ACTION ITEM:
Your answer must consist of exactly the lines below, starting with the line with "width: 125px ->" and going on through the line with "text: Styles ->", and nothing else.

AVAILABLE RECORDS:

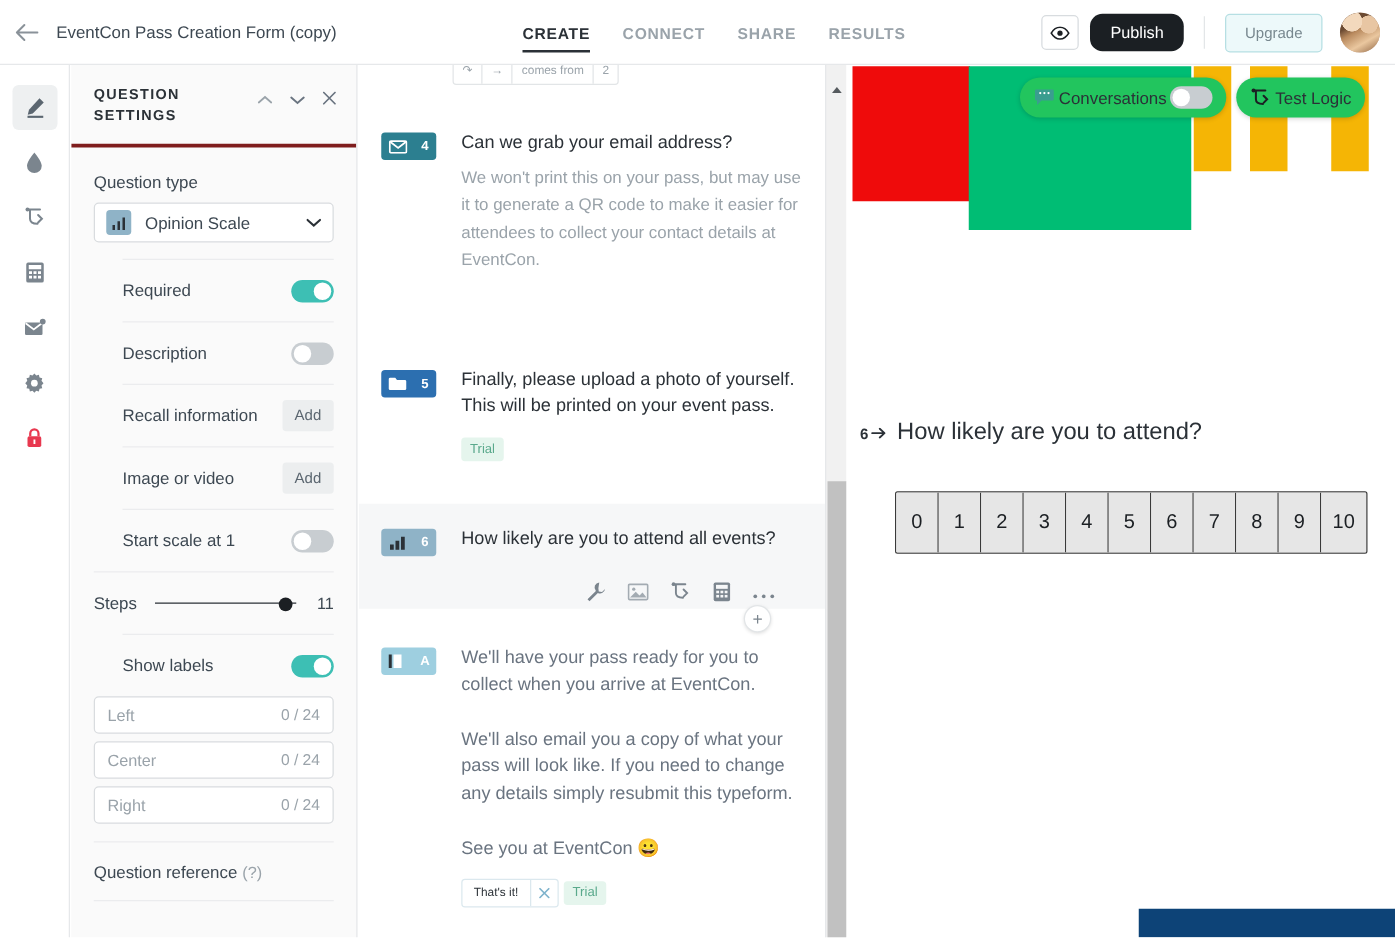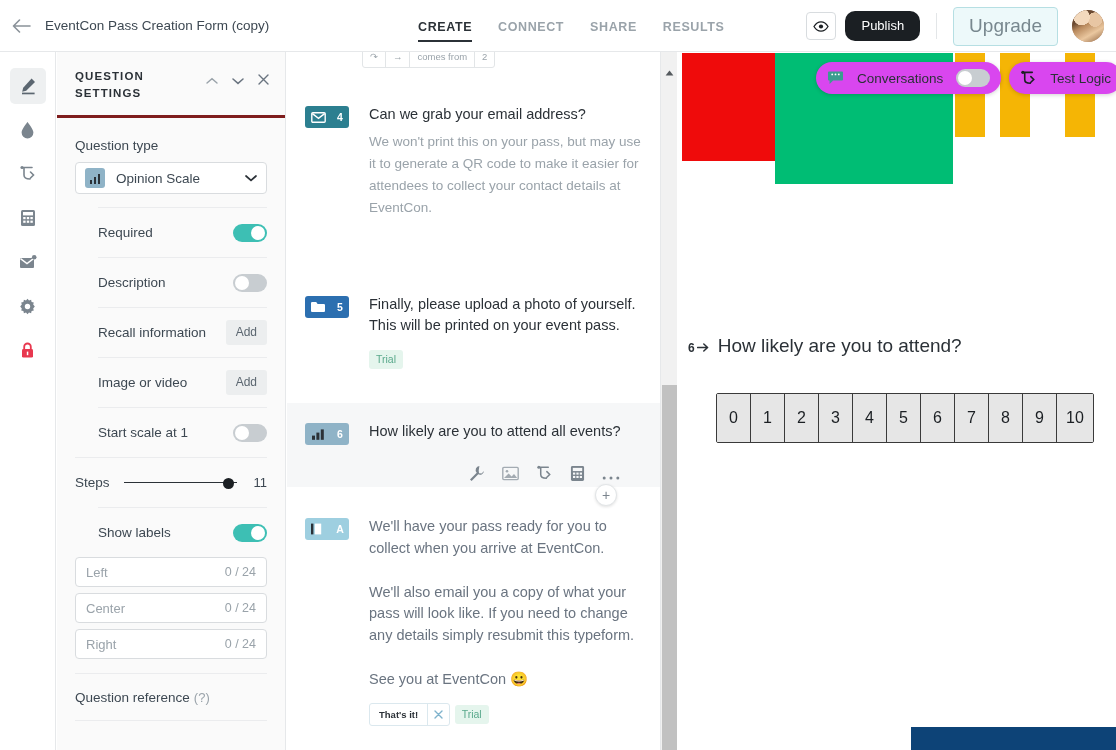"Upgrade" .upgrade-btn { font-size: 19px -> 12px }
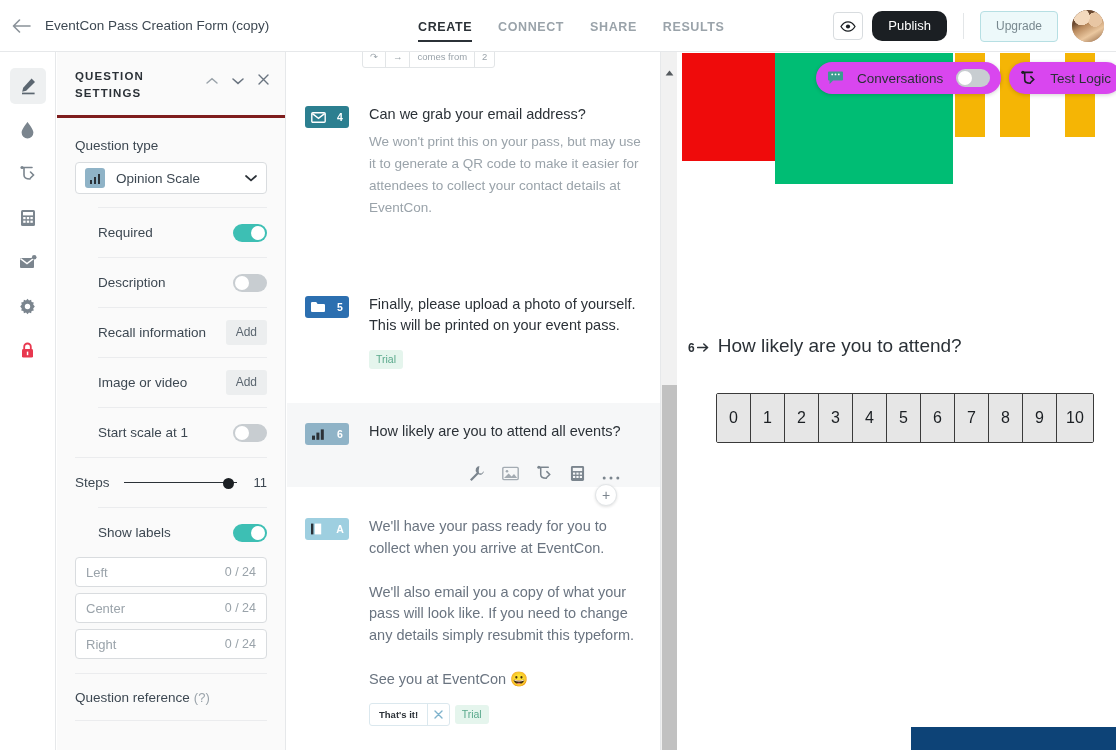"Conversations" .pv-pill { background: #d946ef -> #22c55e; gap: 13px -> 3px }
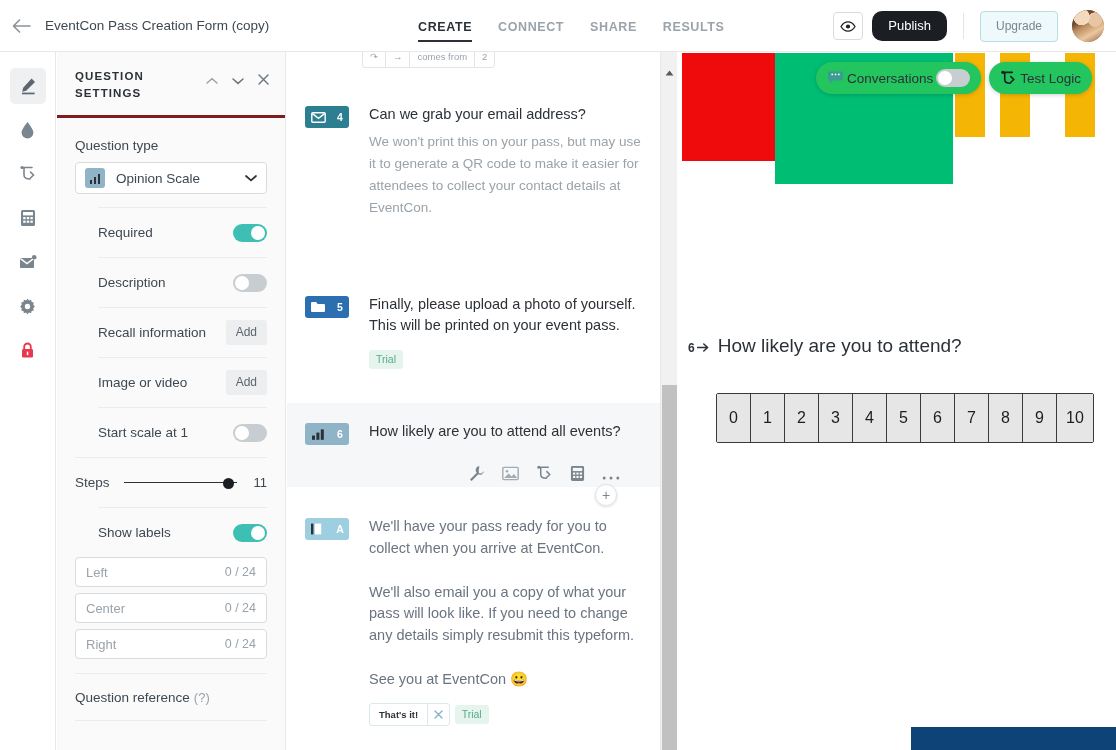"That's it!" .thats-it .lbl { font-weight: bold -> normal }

==

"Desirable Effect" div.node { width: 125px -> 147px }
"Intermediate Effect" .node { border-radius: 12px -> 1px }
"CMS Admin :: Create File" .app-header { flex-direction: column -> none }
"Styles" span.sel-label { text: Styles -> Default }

---

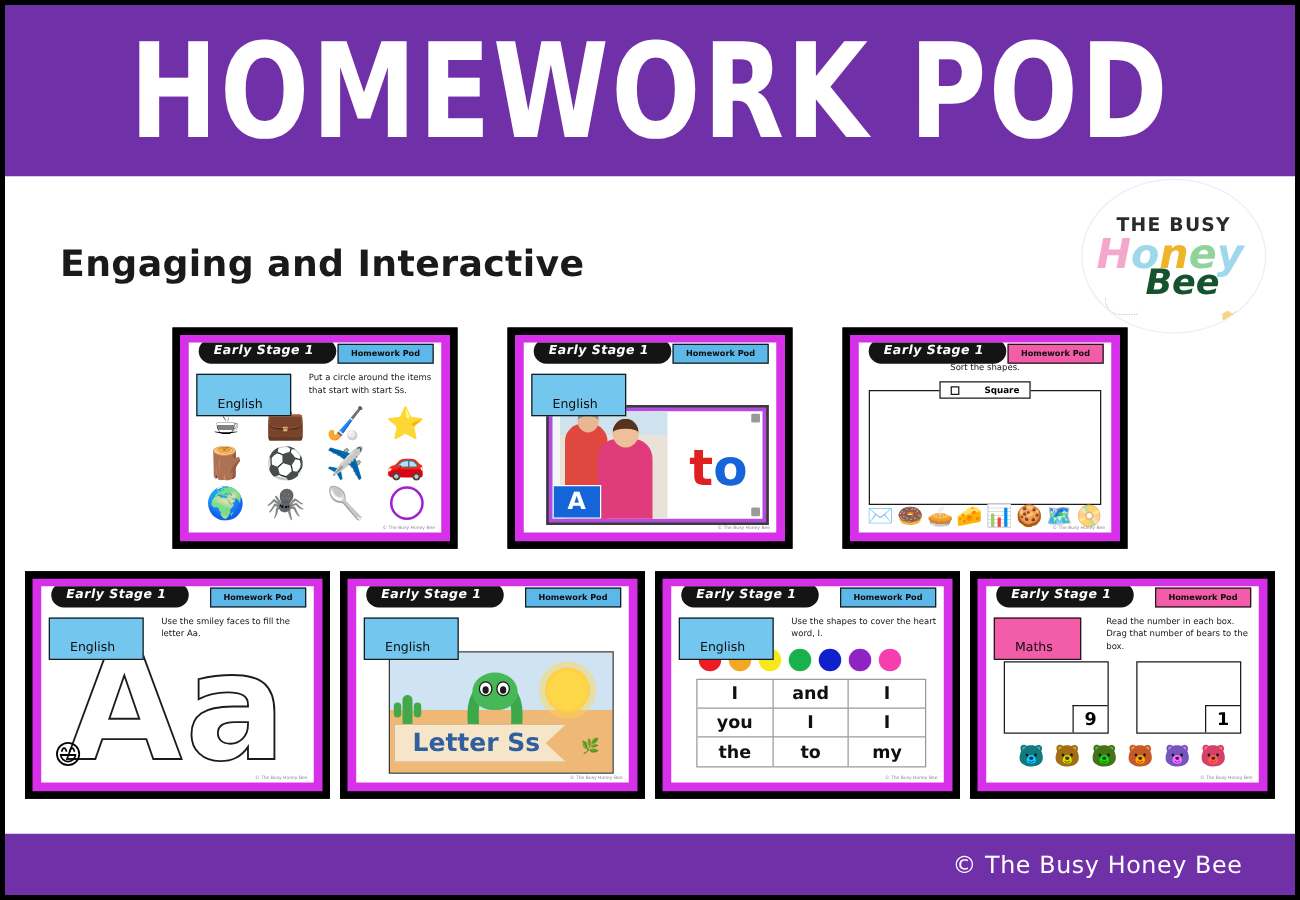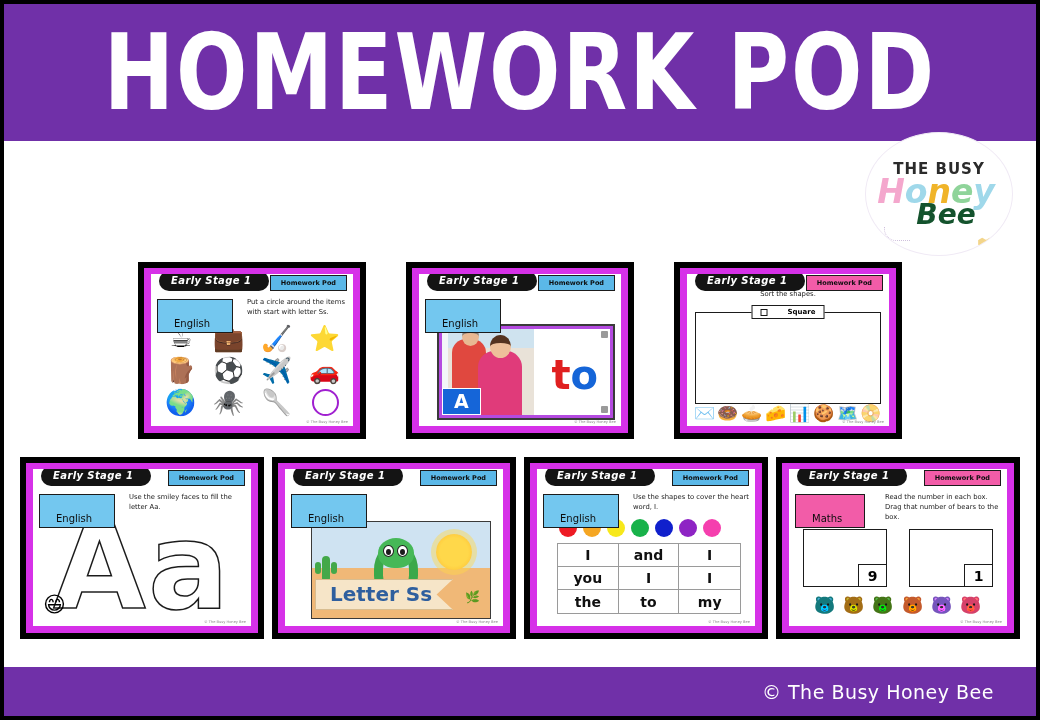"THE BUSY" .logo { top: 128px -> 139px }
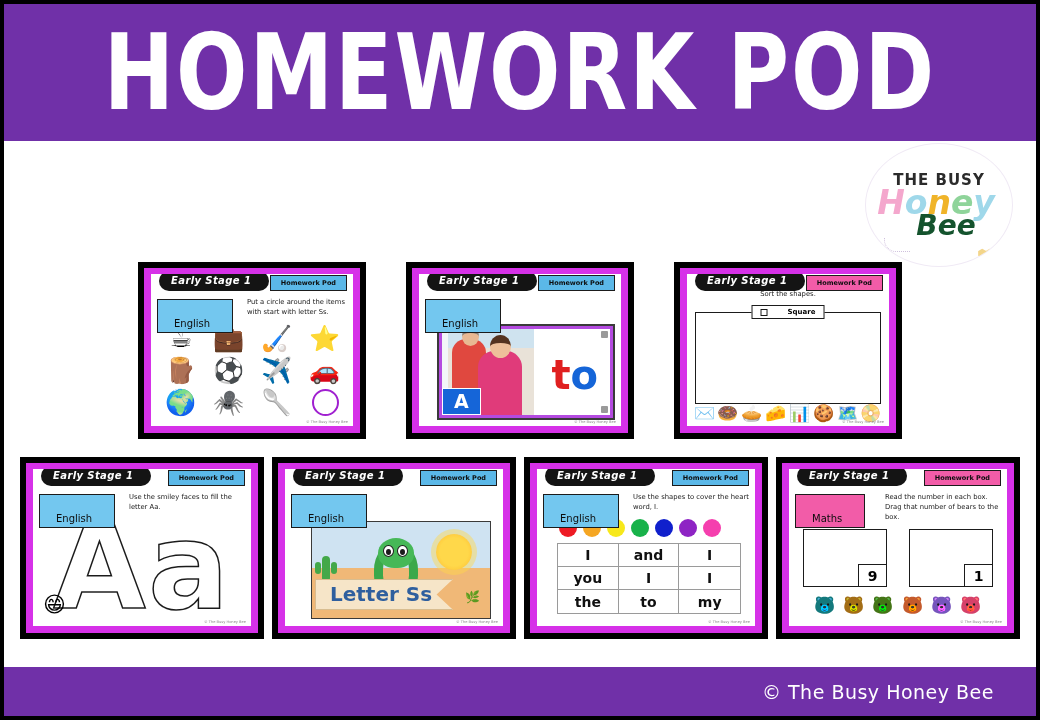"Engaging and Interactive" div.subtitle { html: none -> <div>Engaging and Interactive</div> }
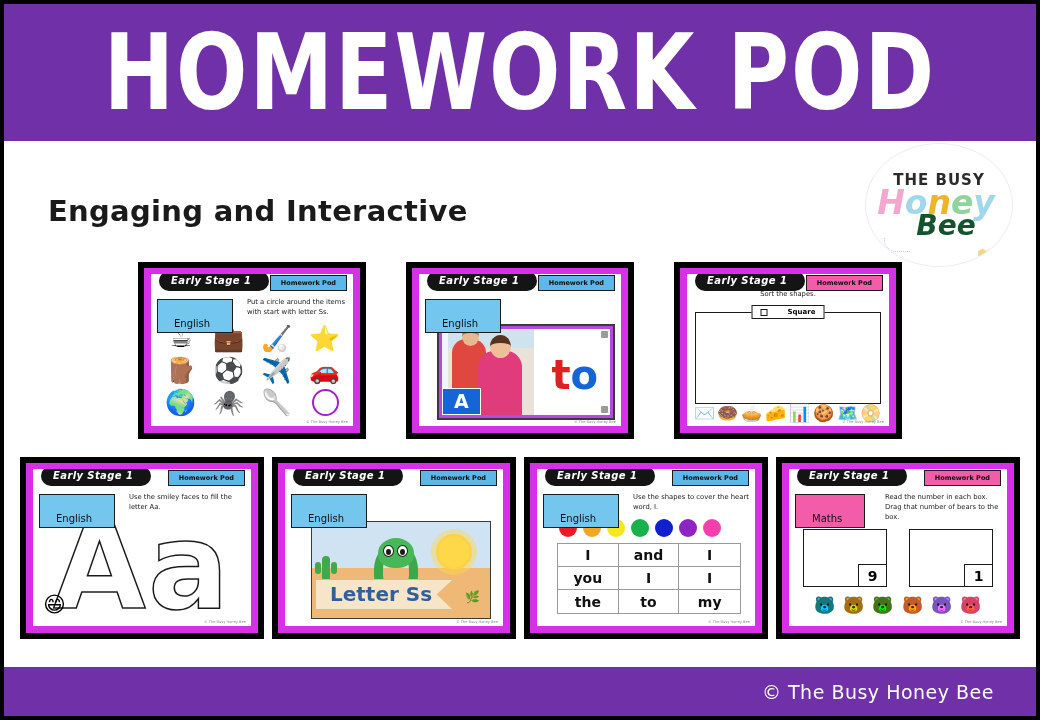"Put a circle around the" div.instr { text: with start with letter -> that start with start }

SOLVED EXERCISE:
"Desirable Effect" div.node { width: 125px -> 147px }
"Intermediate Effect" .node { border-radius: 12px -> 1px }
"CMS Admin :: Create File" .app-header { flex-direction: column -> none }
"Styles" span.sel-label { text: Styles -> Default }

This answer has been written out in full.